» **Work request**
For this exercise, please return exactly the line containing "total quantity: 29 -> 32" and each line after it through the end of the records, with no pictures included.

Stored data
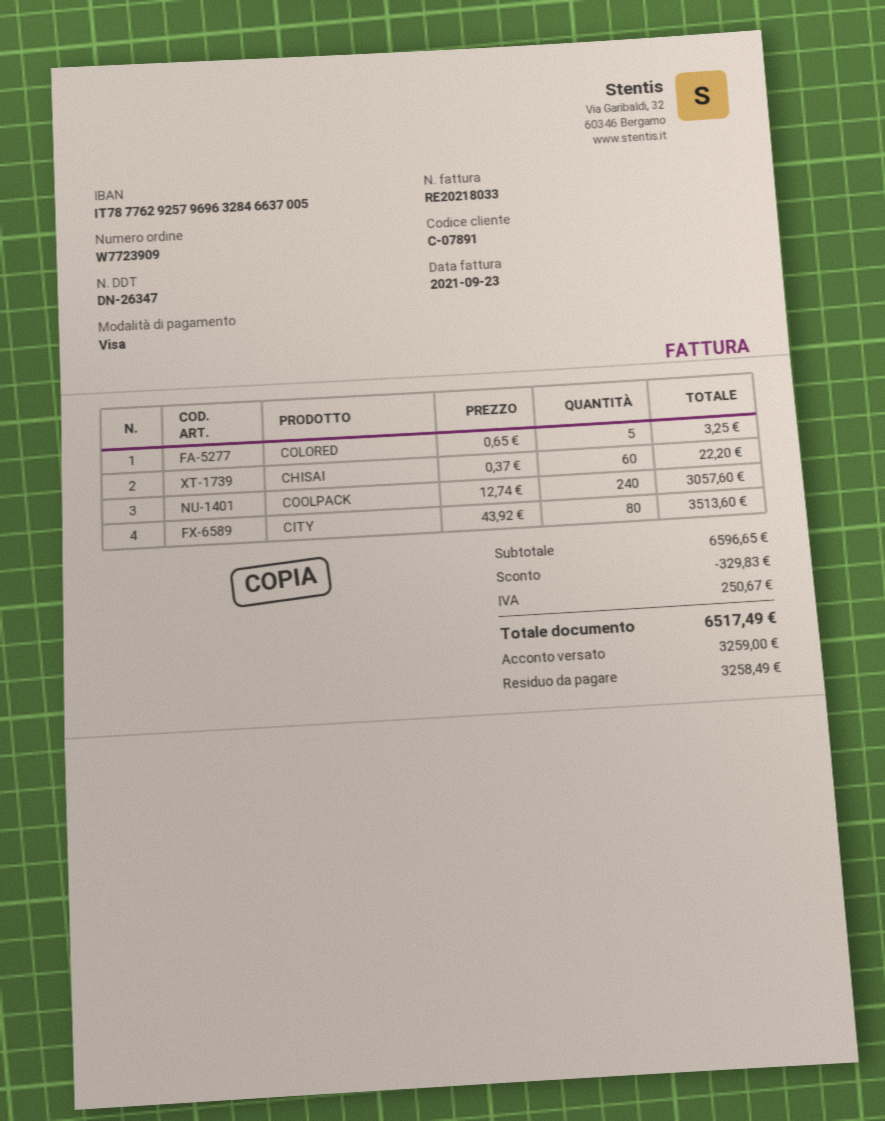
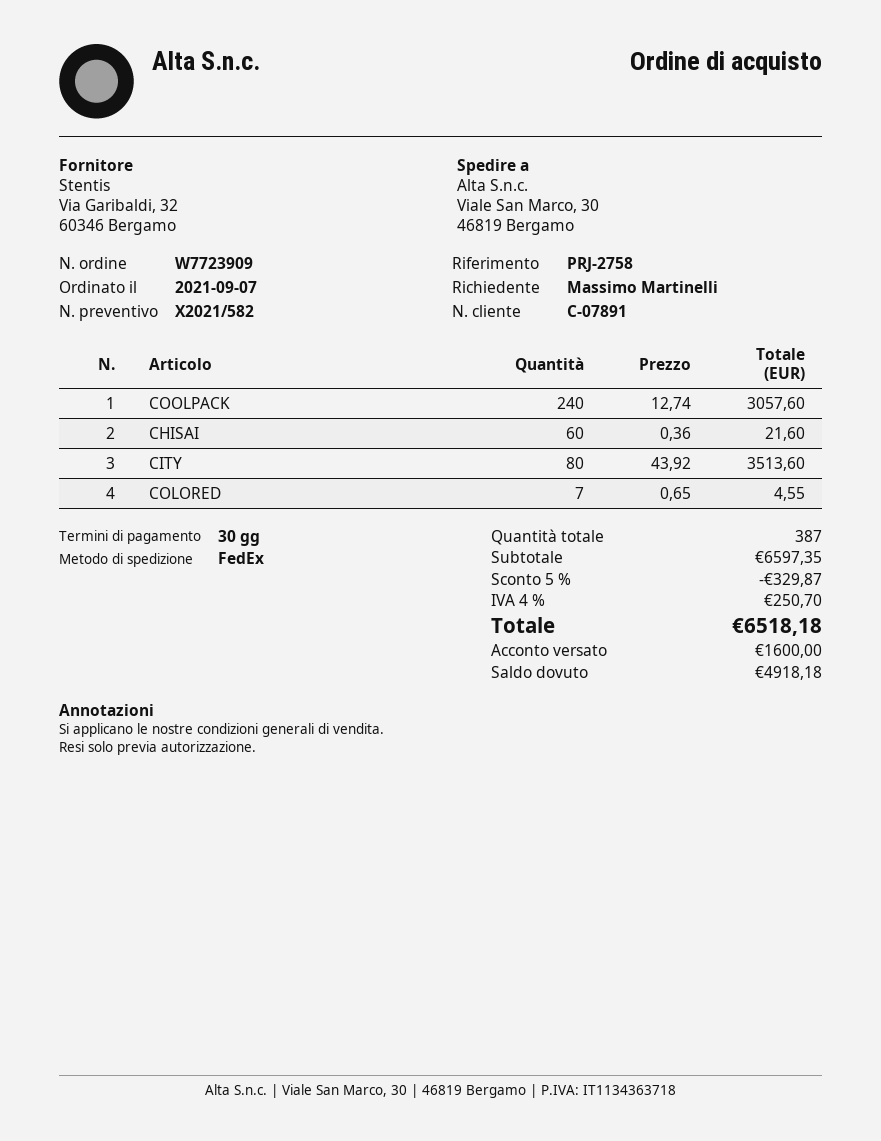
COLORED: 5 x 0.65 = 3.25 -> 7 x 0.65 = 4.55
CHISAI: 60 x 0.37 = 22.20 -> 60 x 0.36 = 21.60
subtotal: 6596.65 -> 6597.35
discount: 329.83 -> 329.87
tax: 250.67 -> 250.70
total: 6517.49 -> 6518.18
deposit: 3259.00 -> 1600.00
balance: 3258.49 -> 4918.18

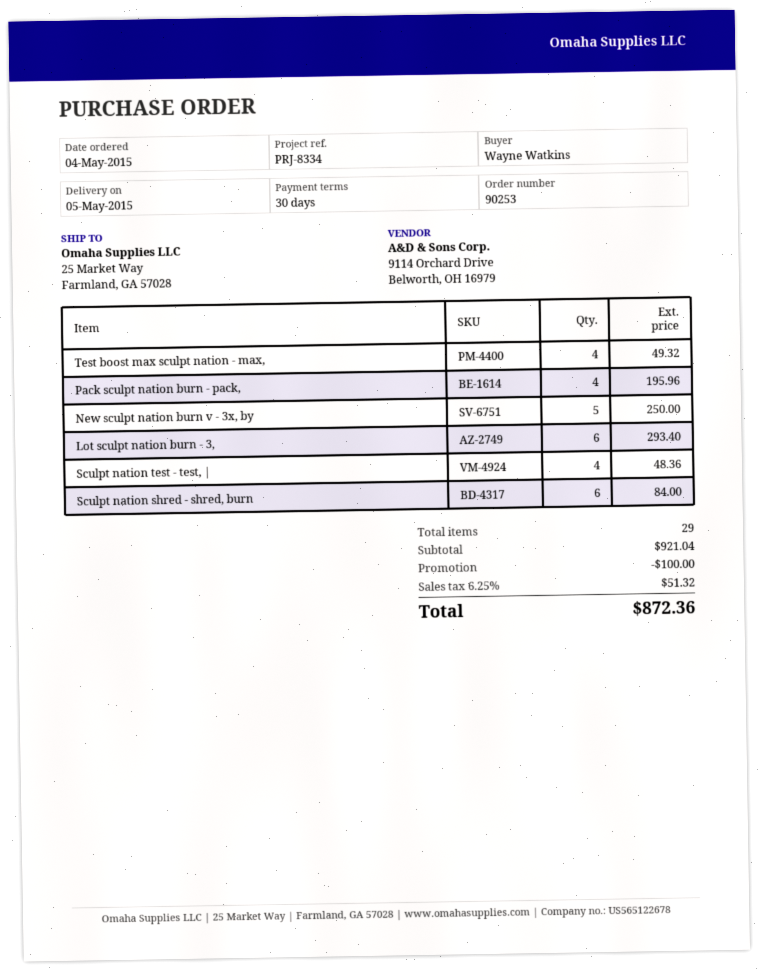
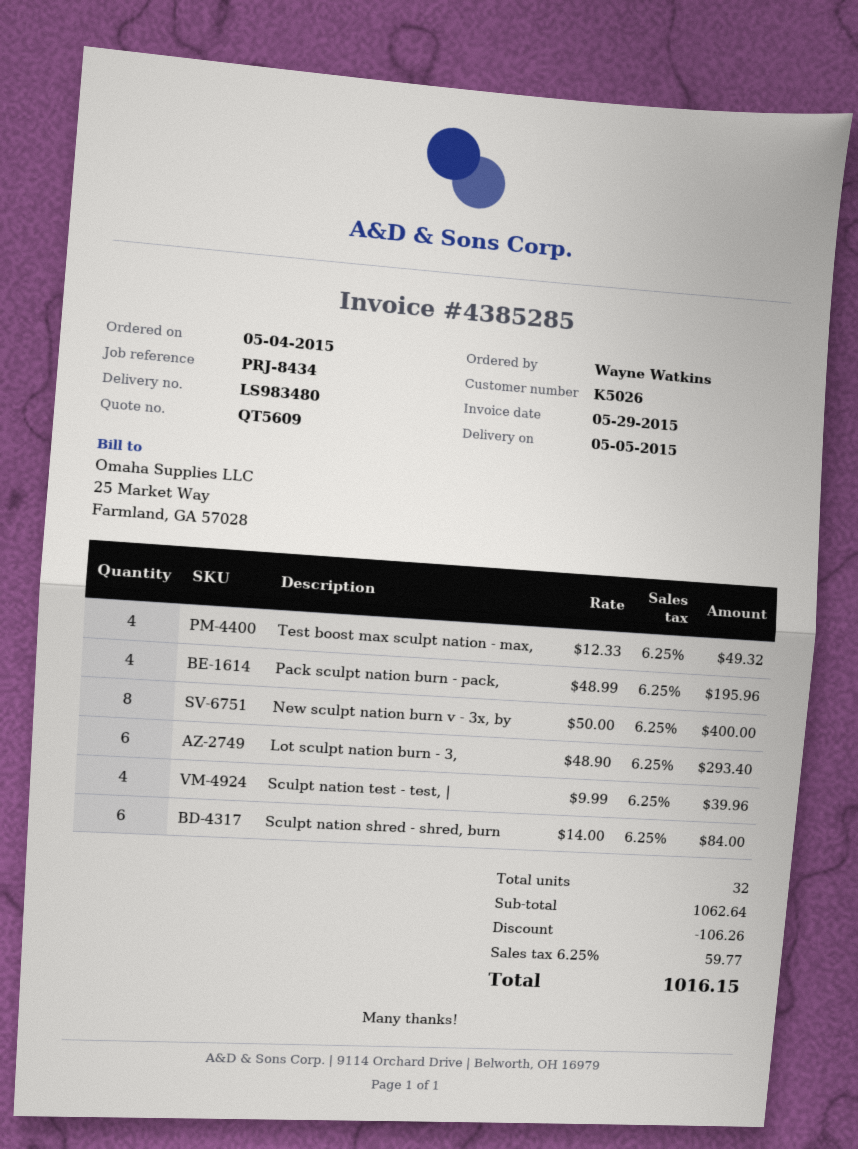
reference: PRJ-8334 -> PRJ-8434
New sculpt nation burn v - 3x, by: 5 for 250.00 -> 8 for 400.00
Sculpt nation test - test, |: 4 for 48.36 -> 4 for 39.96
total quantity: 29 -> 32
subtotal: 921.04 -> 1062.64
discount: 100.00 -> 106.26
tax: 6.25% = 51.32 -> 6.25% = 59.77
total: 872.36 -> 1016.15

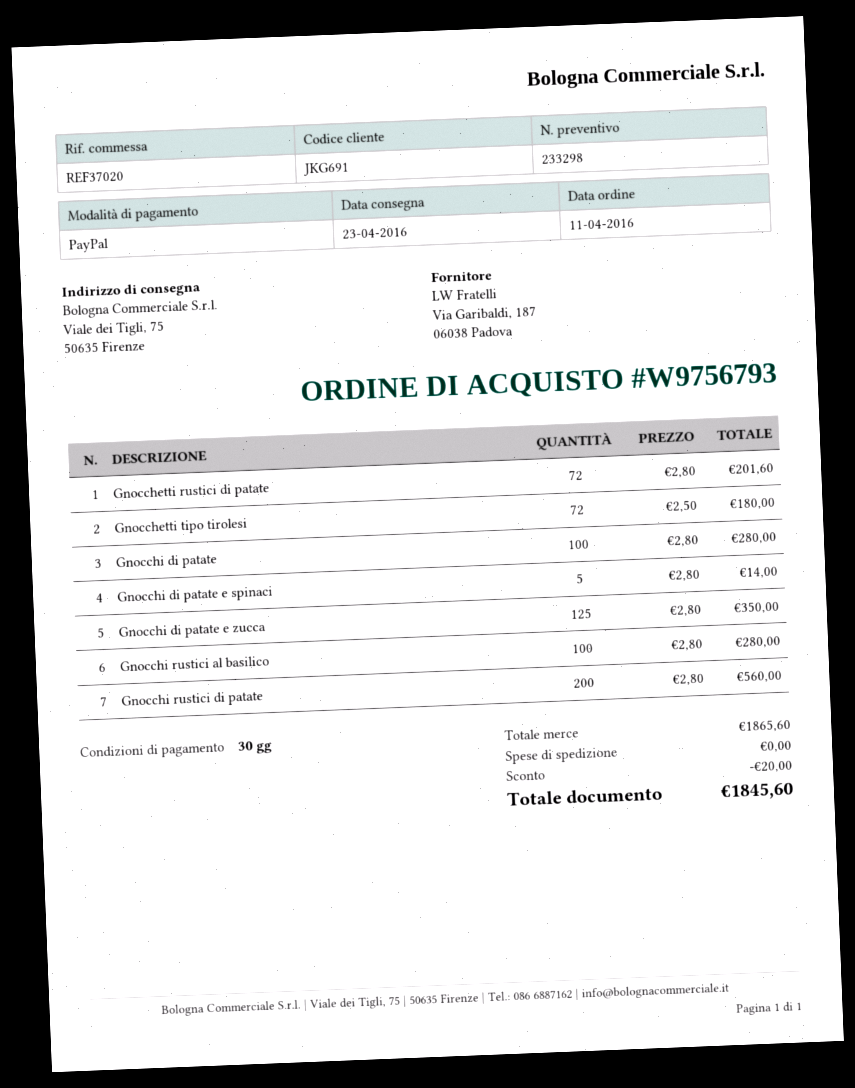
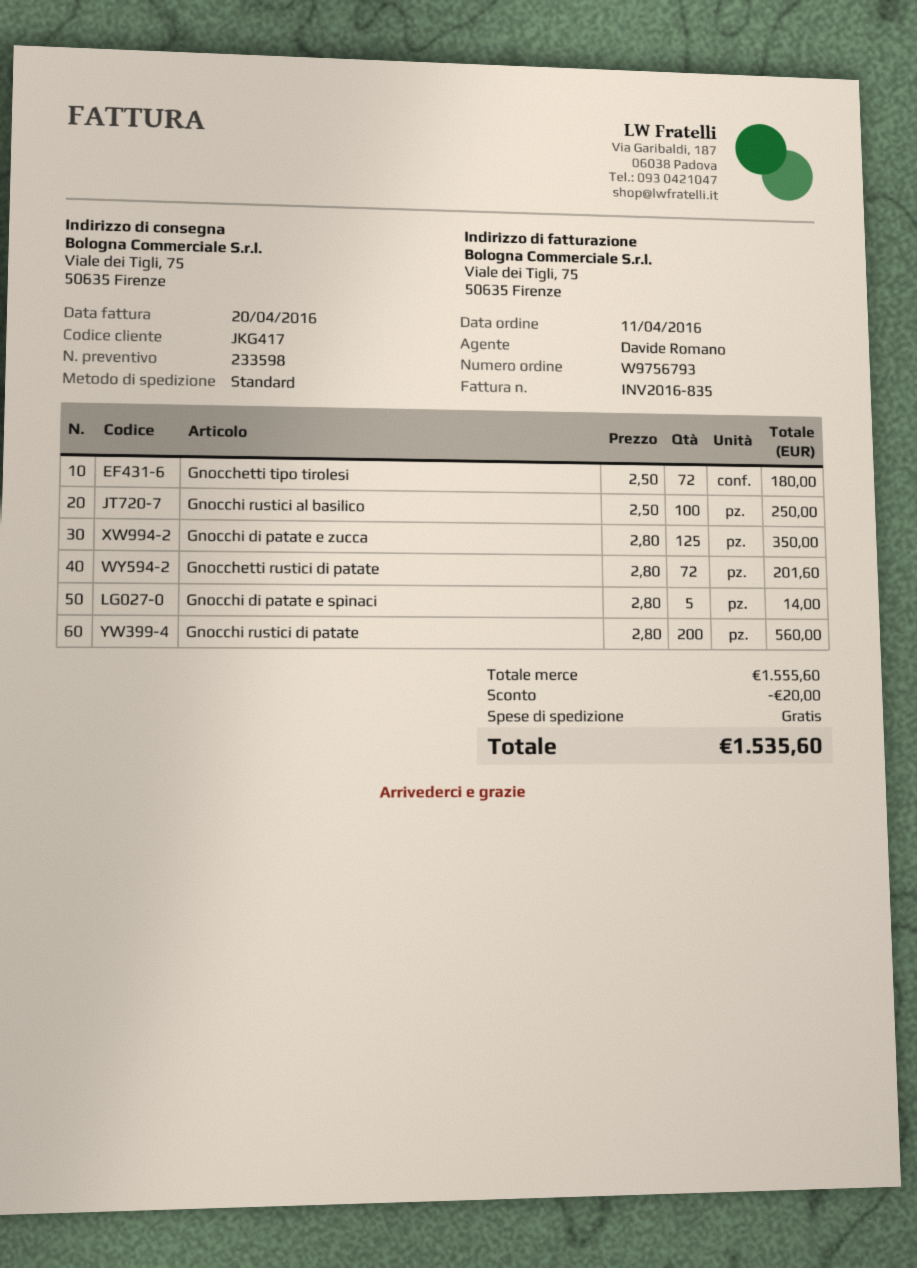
quote number: 233298 -> 233598
customer number: JKG691 -> JKG417
Gnocchi di patate: 100 x 2.80 = 280.00 -> none
Gnocchi rustici al basilico: 100 x 2.80 = 280.00 -> 100 x 2.50 = 250.00
subtotal: 1865.60 -> 1555.60
total: 1845.60 -> 1535.60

» **Written answer**
total quantity: 29 -> 32
subtotal: 921.04 -> 1062.64
discount: 100.00 -> 106.26
tax: 6.25% = 51.32 -> 6.25% = 59.77
total: 872.36 -> 1016.15

quote number: 233298 -> 233598
customer number: JKG691 -> JKG417
Gnocchi di patate: 100 x 2.80 = 280.00 -> none
Gnocchi rustici al basilico: 100 x 2.80 = 280.00 -> 100 x 2.50 = 250.00
subtotal: 1865.60 -> 1555.60
total: 1845.60 -> 1535.60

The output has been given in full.